YOUR OBJECTIVE
Under this line sits a listing. Repeat exactly and only its lines from the one holding "column Commission (N) | position: 5 -> 2" through the one holding "Sum | HartBecking__tresbolillo: 119.05"; skip pictures.
Start of Block
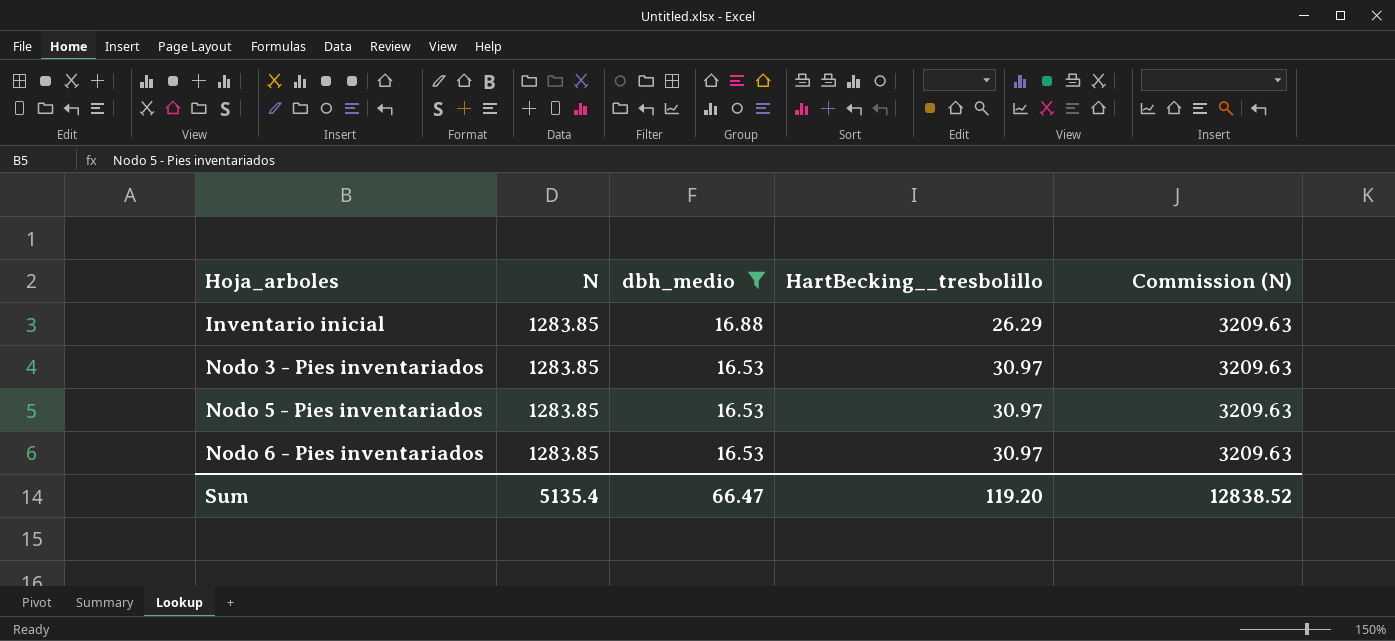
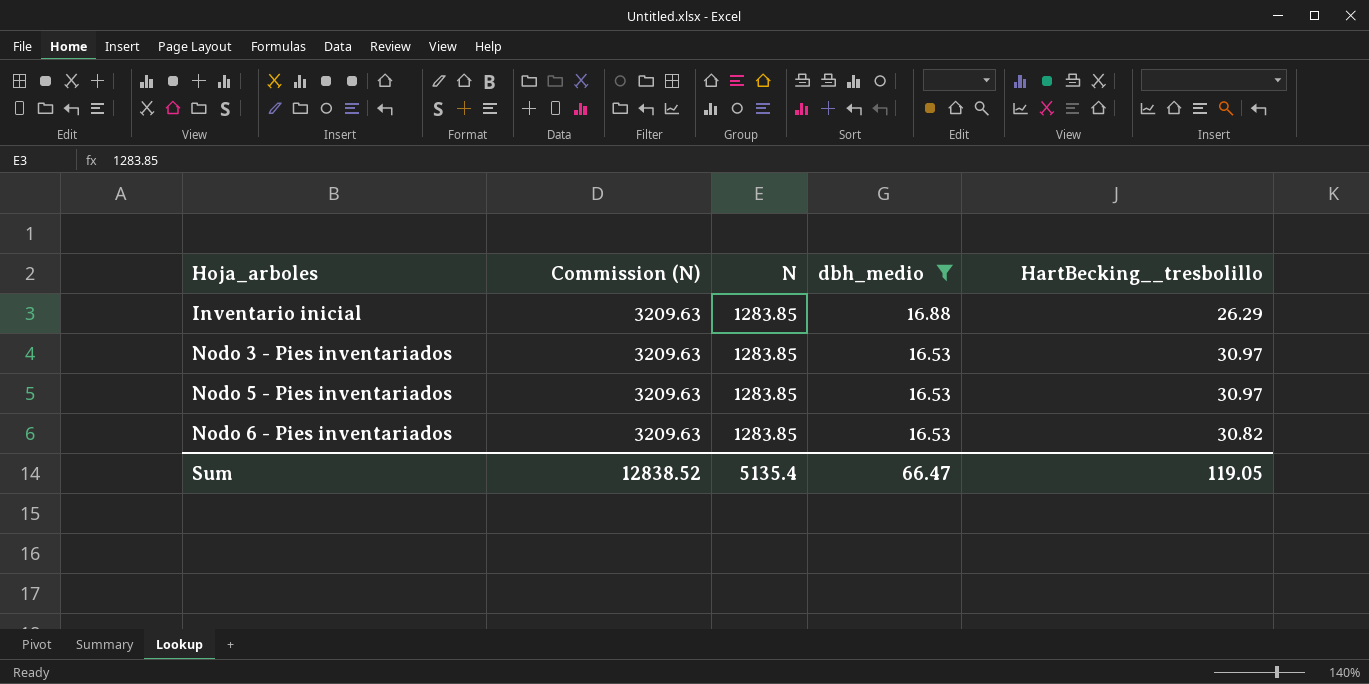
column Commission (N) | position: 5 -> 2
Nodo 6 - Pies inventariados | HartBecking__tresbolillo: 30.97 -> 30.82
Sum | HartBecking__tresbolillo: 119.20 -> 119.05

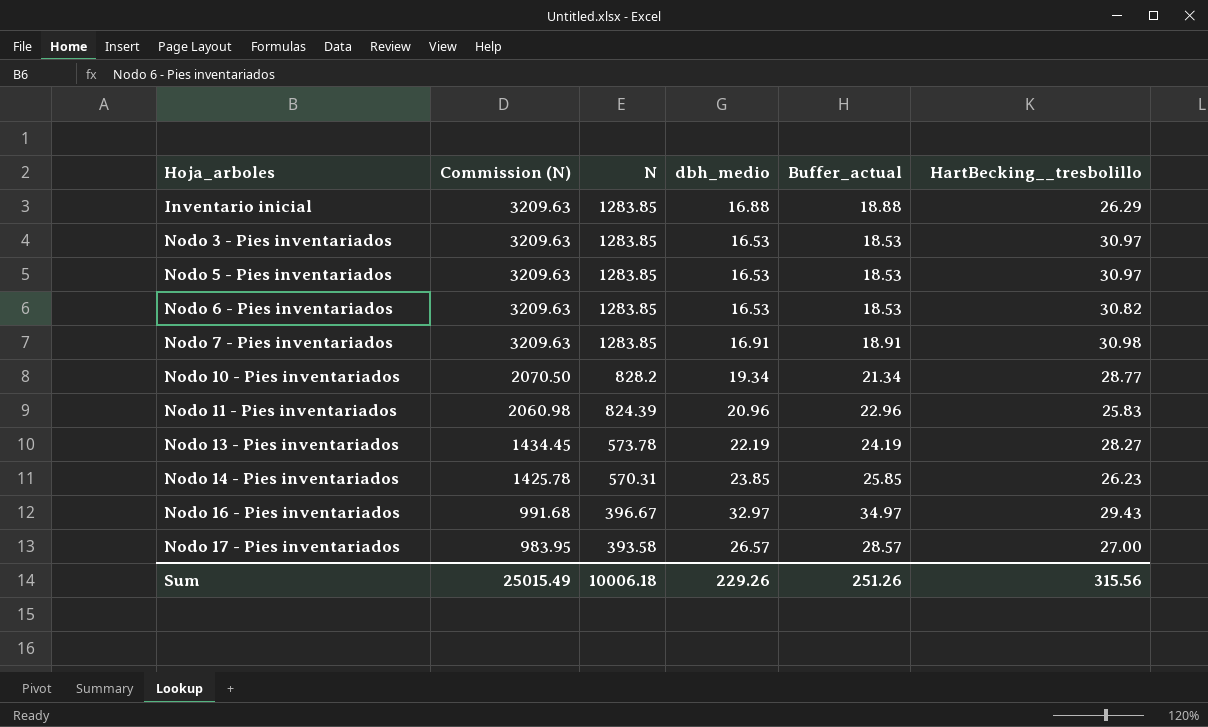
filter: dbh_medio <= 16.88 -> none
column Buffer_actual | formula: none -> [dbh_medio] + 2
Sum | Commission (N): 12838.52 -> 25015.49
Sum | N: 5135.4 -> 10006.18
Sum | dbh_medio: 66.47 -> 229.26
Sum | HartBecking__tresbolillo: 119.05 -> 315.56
End of Block
Start of Block
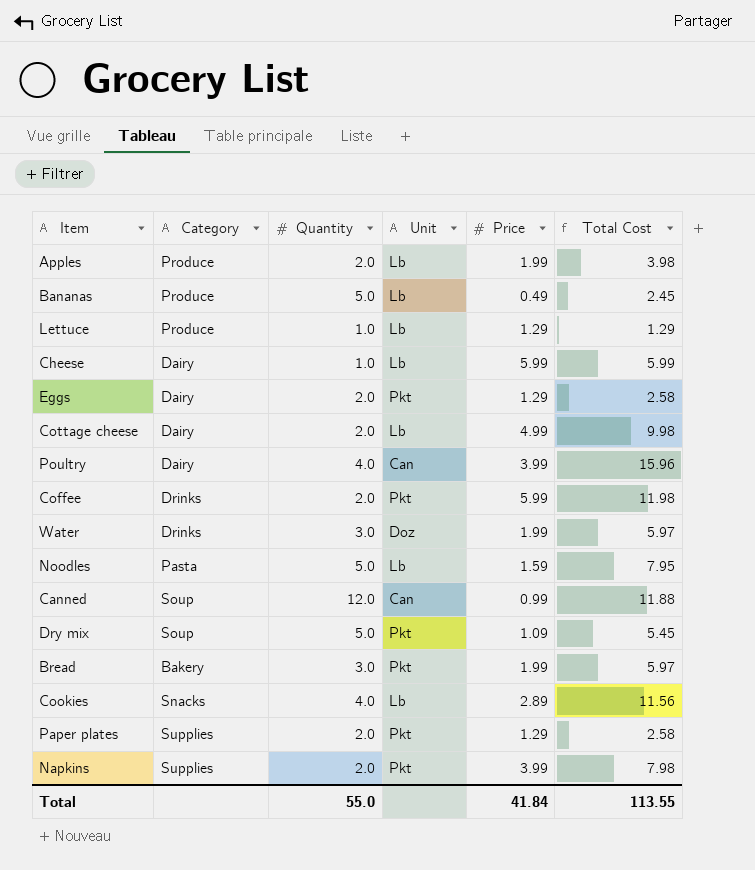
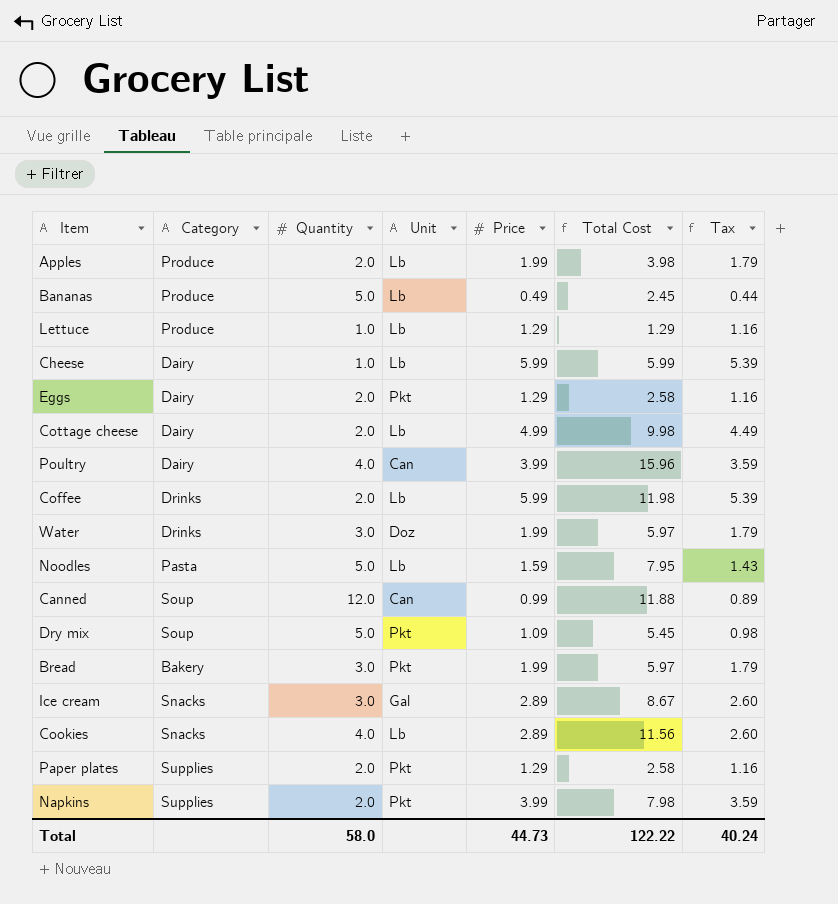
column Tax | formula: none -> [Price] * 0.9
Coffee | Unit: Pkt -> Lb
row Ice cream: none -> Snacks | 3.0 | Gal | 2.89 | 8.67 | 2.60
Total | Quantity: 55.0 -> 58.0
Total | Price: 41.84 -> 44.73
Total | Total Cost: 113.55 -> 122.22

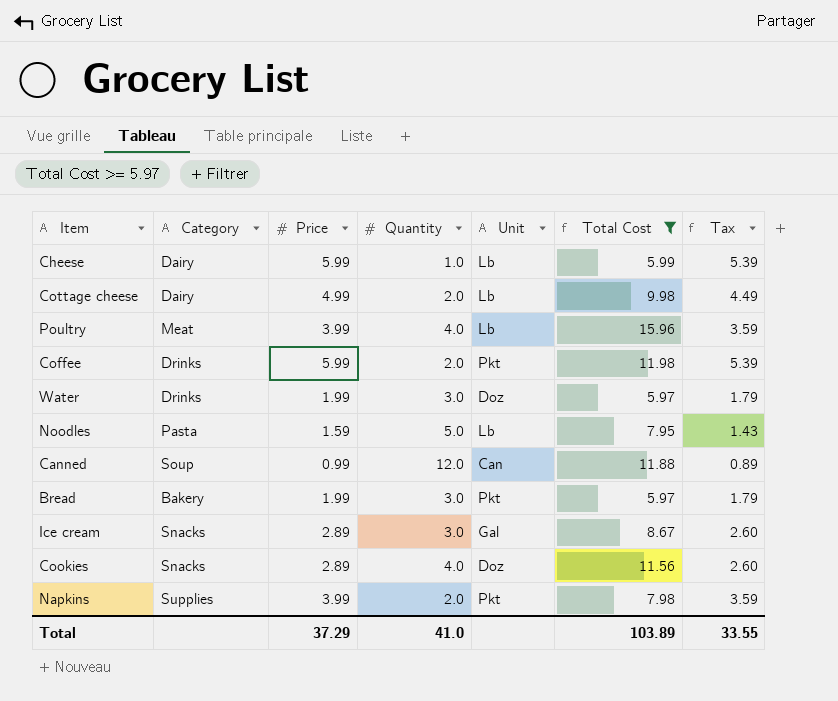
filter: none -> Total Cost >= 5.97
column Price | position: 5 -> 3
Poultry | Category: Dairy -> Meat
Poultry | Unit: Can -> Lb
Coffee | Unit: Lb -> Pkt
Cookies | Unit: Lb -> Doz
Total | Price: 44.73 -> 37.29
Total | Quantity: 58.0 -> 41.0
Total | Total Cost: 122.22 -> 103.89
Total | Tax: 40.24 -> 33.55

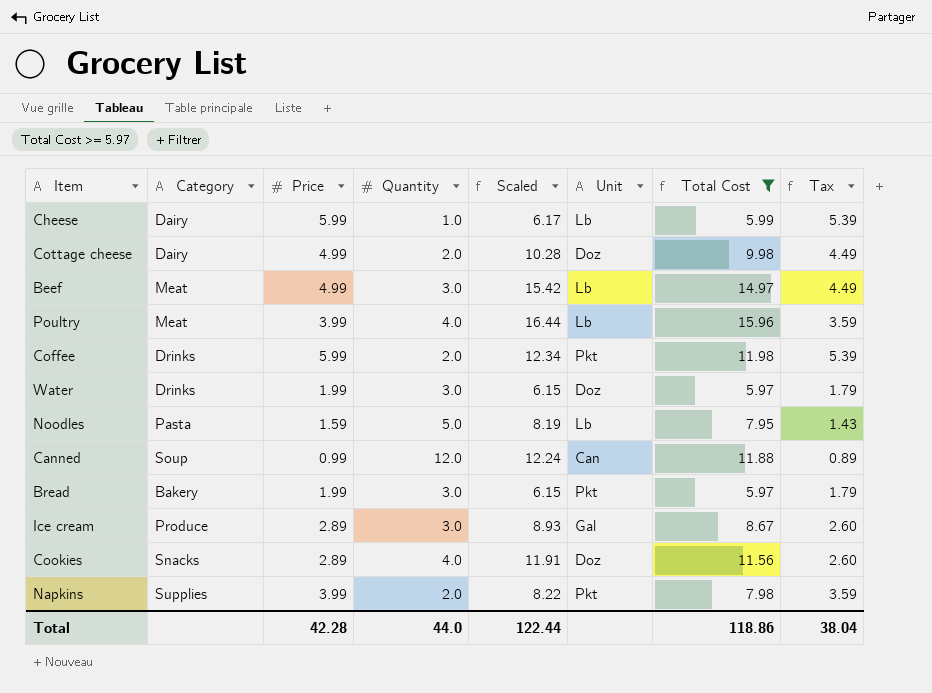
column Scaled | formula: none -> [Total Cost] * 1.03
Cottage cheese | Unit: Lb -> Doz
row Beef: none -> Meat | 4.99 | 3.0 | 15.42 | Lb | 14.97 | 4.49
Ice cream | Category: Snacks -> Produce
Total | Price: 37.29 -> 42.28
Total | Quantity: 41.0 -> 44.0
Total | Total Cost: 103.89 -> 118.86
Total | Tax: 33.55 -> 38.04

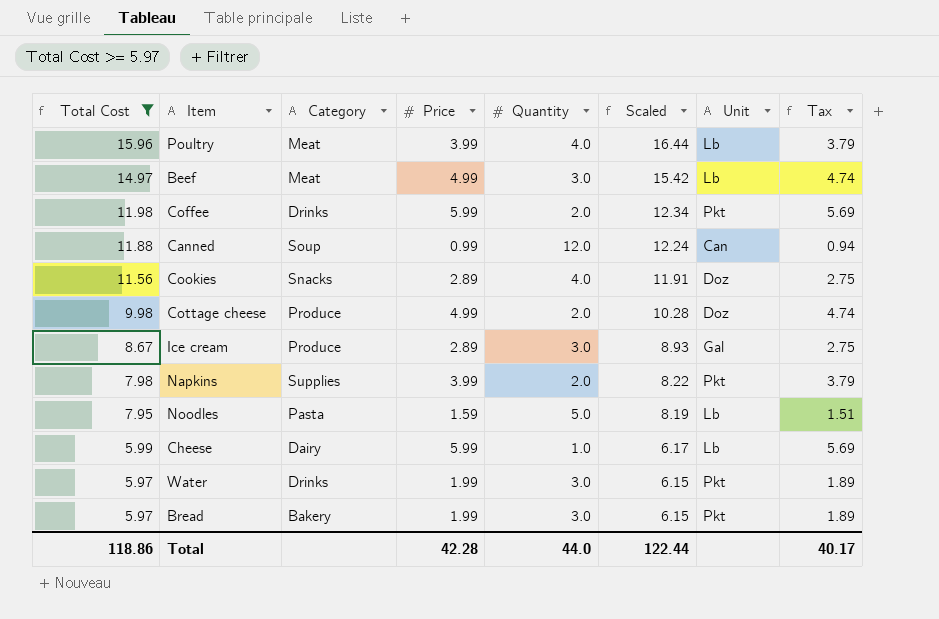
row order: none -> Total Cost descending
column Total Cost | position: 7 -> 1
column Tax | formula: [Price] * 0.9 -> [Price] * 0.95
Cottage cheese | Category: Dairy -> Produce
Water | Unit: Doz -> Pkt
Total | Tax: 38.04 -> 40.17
End of Block
RESPONSE TO THIS EXERCISE
column Commission (N) | position: 5 -> 2
Nodo 6 - Pies inventariados | HartBecking__tresbolillo: 30.97 -> 30.82
Sum | HartBecking__tresbolillo: 119.20 -> 119.05

filter: dbh_medio <= 16.88 -> none
column Buffer_actual | formula: none -> [dbh_medio] + 2
Sum | Commission (N): 12838.52 -> 25015.49
Sum | N: 5135.4 -> 10006.18
Sum | dbh_medio: 66.47 -> 229.26
Sum | HartBecking__tresbolillo: 119.05 -> 315.56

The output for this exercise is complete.